COLLEGE PARK, Md. - To alleviate the acute joblessness that exists among inner city African Americans, the country needs a multitiered, public policy strategy that acknowledges that there is more to urban poverty than race. This was the core message of Harvard University's Dr. William Julius Wilson during his presentation at the University of Maryland College Park's College of Behavioral and Social Sciences colloquium.

Wilson is the author of "When Work Disappears: The World of the New Urban Poor," a sobering look at the impact of joblessness on inner city Chicago neighborhoods, in which he calls for a systemic public policy response that addresses the complex causes and consequences of urban joblessness

"Many of today's problems are a consequence of the disappearance of work," Wilson said. "Current levels of inner city joblessness are unprecedented," he added, citing his research which found that in Chicago during 1990, the ratio of employed to jobless persons, in a given week. in non-poverty communities was three times greater than that of neighborhoods marked by poverty.
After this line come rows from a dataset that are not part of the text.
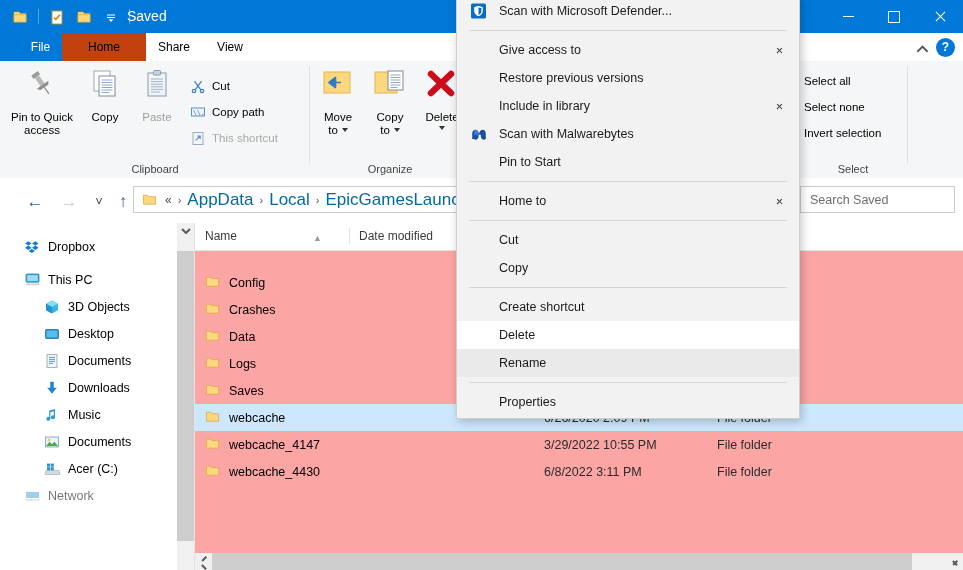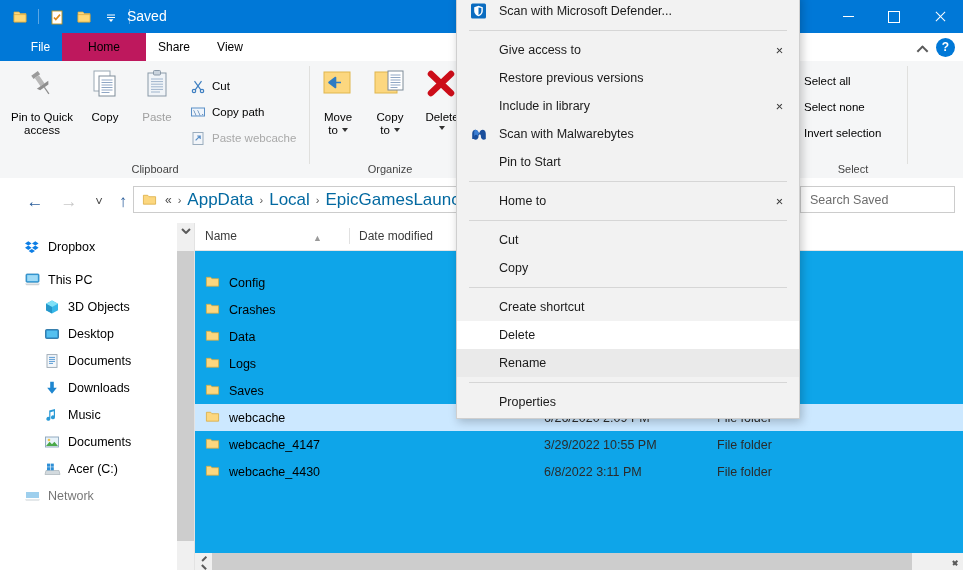"Home" .tab { background: #be185d -> #c2410c }
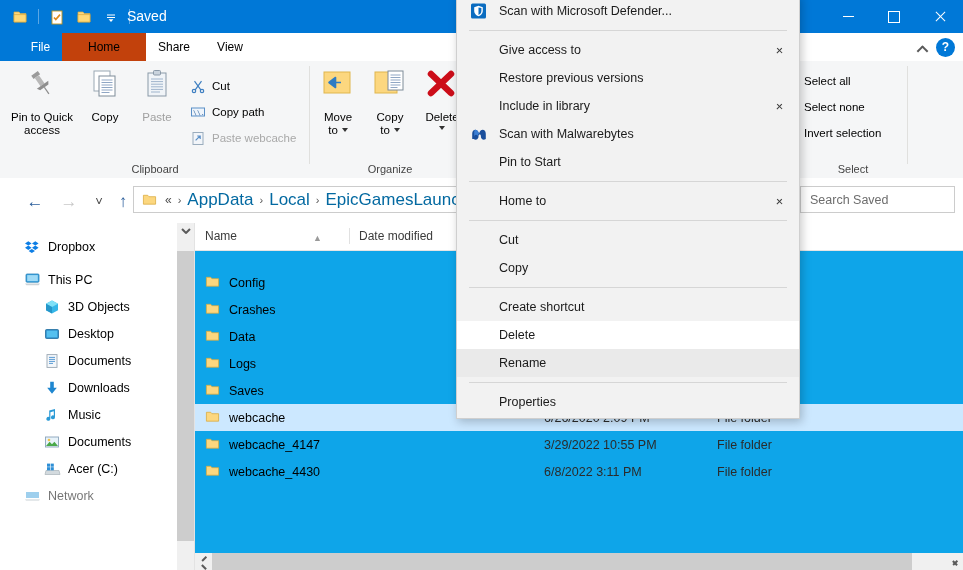"Paste webcache" span.lbl { text: Paste webcache -> This shortcut }
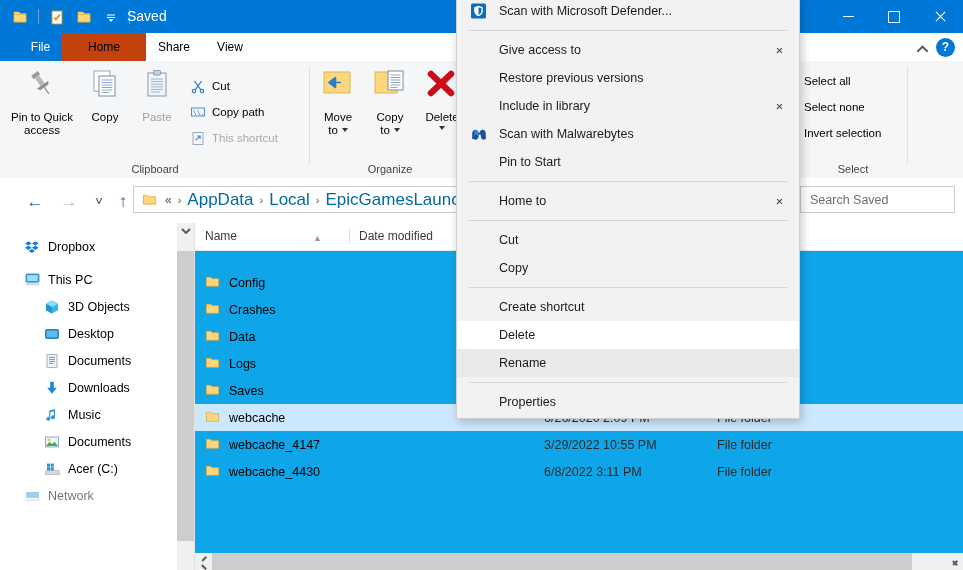"Name" .listpane { background: #0ea5e9 -> #fca5a5 }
"Joblessness doesn't mean one is totally removed from all sorts of work activity," Wilson said. "Inner city joblessness is often overlooked when the focus in on poverty...The goal of my book is to inform the public debate."

During his presentation, Wilson expressed his disappointment over the Clinton administration's complicity in the ongoing nationwide retreat from public policy strategies aimed at reducing urban poverty. Stand-alone programs, such as Clinton's welfare reform initiative, that fail to address the many contributors to inner city poverty are not enough, Wilson said. Among the contributing factors he cites are: the growing suburbanization of the job market; globalization of the economy; the absence of the Black middle-class in inner city communities; substandard educational facilities in poor neighborhoods; lack of transportation to suburban jobs; the attitudes, misperceptions and fears of employers; the scarcity of affordable of child-care; segregated housing; and the decreased opportunities for unskilled labor. …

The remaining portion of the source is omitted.